*About this exercise:* Take the lines below between the one holding "tax: 6% = 3645.23 -> 5.5% = 3347.62" and the one holding "Grayers Manolo Jacquard", inclusive, and copy them exactly. Add nothing.

Data for processing: Begin

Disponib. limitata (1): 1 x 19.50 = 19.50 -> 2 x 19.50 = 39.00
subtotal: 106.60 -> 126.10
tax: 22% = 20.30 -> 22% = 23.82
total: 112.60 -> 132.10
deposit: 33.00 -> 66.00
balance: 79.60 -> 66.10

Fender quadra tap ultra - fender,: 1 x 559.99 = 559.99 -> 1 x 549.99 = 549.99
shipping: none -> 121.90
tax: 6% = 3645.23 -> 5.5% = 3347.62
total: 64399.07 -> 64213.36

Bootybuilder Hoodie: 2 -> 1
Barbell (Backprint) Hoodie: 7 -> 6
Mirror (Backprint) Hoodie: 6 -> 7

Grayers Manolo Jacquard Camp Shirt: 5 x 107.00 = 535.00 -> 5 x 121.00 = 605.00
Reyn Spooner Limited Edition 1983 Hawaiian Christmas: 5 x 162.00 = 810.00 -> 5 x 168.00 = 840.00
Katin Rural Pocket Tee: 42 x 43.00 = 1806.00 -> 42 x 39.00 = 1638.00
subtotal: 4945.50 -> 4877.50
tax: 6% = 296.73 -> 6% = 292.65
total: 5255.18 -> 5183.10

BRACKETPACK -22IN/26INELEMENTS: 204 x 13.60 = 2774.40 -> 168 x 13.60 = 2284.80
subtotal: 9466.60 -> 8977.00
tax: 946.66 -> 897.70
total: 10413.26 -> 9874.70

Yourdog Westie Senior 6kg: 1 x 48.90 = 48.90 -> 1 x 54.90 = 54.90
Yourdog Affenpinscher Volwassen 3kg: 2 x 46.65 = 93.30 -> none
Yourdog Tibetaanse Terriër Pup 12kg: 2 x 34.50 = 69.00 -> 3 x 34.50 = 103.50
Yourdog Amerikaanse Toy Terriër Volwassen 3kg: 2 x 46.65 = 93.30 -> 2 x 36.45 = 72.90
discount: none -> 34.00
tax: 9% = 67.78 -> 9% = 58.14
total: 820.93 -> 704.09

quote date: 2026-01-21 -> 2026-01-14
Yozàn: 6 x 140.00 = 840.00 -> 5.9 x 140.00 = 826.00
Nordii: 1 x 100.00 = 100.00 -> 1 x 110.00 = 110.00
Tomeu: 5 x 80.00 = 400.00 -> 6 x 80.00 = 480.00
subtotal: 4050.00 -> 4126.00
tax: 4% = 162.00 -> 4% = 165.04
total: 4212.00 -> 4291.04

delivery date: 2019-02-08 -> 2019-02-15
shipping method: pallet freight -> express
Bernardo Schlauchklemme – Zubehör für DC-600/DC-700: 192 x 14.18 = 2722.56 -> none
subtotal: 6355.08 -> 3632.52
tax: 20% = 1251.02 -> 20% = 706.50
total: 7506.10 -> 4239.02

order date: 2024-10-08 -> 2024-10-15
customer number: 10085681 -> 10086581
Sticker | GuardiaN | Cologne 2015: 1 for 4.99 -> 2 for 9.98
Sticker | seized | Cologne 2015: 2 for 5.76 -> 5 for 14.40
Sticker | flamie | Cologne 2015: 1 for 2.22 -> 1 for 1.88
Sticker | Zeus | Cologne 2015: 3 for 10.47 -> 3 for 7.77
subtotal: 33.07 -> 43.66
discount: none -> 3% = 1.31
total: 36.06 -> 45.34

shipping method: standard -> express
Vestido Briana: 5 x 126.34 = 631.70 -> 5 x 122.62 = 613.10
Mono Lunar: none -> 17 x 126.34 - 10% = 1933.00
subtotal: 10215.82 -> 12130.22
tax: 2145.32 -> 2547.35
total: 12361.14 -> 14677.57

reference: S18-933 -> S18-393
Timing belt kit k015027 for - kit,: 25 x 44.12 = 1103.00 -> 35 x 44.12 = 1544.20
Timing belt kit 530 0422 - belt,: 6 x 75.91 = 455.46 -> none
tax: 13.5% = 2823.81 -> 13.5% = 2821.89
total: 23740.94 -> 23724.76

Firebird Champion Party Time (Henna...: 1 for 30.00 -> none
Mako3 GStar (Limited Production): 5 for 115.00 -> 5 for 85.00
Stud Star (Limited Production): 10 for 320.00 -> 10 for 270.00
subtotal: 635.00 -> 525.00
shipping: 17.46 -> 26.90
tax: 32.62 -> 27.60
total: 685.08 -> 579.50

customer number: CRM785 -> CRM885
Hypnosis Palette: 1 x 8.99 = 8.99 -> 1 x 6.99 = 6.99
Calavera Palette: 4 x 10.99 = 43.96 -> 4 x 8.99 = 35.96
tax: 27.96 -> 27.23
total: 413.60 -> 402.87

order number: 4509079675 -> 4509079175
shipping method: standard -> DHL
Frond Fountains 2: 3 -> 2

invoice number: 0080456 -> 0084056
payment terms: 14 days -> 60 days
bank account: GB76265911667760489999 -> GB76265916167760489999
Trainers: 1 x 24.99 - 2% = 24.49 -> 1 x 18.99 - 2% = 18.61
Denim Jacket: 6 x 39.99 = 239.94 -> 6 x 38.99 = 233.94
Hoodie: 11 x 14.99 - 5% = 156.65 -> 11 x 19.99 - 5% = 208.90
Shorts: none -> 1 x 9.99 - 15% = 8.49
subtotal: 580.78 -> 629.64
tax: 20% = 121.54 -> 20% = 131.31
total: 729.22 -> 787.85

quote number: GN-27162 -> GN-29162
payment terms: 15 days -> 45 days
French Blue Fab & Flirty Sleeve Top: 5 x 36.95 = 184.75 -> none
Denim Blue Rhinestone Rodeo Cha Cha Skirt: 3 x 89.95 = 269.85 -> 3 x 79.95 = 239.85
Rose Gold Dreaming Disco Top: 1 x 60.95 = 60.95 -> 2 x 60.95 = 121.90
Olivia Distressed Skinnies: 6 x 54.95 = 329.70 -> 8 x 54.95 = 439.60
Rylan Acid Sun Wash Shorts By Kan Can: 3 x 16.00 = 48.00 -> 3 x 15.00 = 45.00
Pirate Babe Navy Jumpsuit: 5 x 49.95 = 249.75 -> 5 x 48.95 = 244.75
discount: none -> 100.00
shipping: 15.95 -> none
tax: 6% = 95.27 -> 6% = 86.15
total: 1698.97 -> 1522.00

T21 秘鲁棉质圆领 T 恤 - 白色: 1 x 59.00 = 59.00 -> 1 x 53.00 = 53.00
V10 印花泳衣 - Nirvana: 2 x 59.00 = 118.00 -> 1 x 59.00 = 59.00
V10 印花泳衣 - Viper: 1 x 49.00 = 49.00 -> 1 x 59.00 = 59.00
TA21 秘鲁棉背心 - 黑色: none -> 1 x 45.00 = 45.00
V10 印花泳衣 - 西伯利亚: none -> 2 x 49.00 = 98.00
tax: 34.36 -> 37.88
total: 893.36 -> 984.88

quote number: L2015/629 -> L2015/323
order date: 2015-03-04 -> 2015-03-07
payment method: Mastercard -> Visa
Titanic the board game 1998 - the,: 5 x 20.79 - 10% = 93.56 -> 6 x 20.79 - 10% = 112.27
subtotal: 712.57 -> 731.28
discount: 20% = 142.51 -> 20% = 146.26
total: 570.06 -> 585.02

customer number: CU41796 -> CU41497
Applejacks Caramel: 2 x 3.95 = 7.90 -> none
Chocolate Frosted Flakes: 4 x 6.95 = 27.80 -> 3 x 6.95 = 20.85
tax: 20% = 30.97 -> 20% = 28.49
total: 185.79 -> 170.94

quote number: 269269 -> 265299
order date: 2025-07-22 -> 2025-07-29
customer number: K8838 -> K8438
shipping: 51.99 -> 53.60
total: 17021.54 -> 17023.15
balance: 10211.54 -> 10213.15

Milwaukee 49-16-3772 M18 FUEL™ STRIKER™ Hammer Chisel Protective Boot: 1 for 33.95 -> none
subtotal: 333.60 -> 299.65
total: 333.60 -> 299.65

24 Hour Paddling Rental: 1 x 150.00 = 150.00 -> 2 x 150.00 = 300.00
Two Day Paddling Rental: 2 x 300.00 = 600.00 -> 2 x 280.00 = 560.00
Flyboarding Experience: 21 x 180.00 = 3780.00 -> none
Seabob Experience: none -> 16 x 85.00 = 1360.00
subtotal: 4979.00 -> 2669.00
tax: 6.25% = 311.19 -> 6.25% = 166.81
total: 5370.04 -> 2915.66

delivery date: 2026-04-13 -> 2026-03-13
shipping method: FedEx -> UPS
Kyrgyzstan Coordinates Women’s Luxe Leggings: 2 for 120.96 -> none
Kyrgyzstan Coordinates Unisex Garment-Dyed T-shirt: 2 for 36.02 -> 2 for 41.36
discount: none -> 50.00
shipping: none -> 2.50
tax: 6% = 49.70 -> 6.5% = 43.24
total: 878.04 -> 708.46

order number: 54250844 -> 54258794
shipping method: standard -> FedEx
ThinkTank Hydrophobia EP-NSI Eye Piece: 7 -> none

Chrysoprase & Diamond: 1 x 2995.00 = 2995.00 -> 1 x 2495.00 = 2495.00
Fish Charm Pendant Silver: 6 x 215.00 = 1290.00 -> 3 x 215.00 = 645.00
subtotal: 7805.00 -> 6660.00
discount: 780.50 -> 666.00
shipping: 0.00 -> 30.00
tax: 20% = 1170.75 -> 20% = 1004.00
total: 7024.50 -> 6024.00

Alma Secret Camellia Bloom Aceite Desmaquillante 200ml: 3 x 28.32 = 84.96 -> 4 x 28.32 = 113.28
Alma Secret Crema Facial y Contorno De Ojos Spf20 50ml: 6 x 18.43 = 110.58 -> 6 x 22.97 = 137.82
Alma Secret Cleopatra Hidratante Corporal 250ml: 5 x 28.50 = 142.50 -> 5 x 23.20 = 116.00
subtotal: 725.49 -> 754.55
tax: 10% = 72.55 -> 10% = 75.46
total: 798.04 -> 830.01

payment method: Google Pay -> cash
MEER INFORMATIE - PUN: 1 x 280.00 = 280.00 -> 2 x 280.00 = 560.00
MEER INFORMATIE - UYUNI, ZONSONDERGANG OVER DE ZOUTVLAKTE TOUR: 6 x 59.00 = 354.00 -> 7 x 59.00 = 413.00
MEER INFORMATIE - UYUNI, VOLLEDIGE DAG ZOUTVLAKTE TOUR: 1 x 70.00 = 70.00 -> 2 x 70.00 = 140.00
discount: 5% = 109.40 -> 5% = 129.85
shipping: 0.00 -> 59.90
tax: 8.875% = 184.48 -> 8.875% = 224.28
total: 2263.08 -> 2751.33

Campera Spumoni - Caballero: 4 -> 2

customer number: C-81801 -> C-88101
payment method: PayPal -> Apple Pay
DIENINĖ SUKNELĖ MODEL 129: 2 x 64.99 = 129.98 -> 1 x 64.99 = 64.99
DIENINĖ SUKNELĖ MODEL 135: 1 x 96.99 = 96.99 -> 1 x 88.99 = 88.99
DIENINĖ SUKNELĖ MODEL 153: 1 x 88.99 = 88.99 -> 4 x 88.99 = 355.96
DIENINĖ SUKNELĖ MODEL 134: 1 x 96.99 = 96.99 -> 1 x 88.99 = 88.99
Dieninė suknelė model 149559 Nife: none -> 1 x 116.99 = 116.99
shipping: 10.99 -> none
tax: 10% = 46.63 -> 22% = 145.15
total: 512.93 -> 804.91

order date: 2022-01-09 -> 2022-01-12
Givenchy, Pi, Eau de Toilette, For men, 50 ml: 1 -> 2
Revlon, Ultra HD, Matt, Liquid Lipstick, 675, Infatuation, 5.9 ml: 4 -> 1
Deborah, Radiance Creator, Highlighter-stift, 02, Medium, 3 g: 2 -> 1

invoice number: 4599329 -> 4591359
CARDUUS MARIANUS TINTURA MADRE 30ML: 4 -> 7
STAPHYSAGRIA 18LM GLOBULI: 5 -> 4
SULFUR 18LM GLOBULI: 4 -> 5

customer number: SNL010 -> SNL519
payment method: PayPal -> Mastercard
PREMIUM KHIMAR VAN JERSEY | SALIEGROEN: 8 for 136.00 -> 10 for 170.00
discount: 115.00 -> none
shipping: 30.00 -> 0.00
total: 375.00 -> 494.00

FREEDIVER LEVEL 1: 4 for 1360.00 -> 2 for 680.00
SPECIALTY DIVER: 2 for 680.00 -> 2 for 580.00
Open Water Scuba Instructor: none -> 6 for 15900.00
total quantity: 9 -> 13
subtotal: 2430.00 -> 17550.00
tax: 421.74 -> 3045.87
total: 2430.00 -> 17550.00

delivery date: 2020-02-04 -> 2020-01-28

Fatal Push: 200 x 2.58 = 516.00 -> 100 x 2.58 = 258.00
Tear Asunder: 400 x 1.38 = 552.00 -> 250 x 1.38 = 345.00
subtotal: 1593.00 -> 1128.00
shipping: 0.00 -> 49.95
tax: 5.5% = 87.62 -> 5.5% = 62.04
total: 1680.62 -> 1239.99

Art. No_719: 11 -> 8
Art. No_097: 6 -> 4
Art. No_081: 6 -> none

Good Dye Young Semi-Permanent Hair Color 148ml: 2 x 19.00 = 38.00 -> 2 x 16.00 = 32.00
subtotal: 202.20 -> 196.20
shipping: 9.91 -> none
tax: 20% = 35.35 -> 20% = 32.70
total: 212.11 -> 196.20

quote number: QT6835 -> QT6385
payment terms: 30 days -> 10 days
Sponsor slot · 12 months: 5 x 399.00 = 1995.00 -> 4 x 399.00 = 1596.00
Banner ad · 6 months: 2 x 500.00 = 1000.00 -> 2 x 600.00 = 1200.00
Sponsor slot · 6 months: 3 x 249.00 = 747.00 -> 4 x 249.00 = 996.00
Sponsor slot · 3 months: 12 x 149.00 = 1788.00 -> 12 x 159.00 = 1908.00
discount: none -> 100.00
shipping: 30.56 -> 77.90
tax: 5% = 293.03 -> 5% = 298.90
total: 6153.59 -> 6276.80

Data for processing: End

*Task output:*
tax: 6% = 3645.23 -> 5.5% = 3347.62
total: 64399.07 -> 64213.36

Bootybuilder Hoodie: 2 -> 1
Barbell (Backprint) Hoodie: 7 -> 6
Mirror (Backprint) Hoodie: 6 -> 7

Grayers Manolo Jacquard Camp Shirt: 5 x 107.00 = 535.00 -> 5 x 121.00 = 605.00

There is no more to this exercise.